| Description of the task |
Retrieve each line that contains the word "look" from the entries below.

Input data section start

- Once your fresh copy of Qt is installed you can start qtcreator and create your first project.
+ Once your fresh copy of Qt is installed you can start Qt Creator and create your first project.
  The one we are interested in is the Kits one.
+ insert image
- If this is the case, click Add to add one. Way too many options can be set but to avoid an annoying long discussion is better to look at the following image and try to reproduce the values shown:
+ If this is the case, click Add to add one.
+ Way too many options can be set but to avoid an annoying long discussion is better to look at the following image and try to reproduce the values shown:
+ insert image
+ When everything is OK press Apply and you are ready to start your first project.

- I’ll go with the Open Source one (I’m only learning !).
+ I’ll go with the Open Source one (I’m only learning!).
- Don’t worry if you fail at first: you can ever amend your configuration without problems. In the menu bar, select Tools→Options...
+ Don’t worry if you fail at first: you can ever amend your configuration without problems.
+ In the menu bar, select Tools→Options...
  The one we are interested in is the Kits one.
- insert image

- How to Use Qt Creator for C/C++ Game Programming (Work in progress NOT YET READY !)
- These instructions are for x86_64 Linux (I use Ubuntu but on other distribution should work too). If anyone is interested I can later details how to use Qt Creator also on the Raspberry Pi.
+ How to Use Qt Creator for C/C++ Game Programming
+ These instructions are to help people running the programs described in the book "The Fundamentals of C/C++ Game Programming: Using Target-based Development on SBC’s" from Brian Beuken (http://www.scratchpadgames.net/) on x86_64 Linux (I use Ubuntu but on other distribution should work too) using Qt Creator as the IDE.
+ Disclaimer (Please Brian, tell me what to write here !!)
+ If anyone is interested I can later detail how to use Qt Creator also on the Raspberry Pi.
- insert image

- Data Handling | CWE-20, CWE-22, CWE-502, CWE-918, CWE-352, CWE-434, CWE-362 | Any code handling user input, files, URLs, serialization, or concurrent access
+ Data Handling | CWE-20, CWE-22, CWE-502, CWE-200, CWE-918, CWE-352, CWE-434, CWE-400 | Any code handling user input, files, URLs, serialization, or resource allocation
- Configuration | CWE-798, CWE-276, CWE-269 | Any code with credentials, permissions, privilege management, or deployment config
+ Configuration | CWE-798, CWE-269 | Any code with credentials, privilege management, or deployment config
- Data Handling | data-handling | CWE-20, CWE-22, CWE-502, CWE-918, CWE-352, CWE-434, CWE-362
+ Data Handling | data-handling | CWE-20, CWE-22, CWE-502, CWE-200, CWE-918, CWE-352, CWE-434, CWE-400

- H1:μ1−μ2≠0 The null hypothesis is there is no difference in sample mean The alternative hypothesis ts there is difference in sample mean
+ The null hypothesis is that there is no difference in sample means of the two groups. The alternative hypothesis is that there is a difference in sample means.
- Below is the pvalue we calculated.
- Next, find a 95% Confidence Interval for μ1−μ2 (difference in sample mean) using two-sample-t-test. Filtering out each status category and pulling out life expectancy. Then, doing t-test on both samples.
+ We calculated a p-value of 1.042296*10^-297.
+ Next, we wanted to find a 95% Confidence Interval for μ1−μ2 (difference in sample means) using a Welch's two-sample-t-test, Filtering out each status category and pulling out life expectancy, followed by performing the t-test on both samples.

Input data section end

| Completed task |
- If this is the case, click Add to add one. Way too many options can be set but to avoid an annoying long discussion is better to look at the following image and try to reproduce the values shown:
+ Way too many options can be set but to avoid an annoying long discussion is better to look at the following image and try to reproduce the values shown:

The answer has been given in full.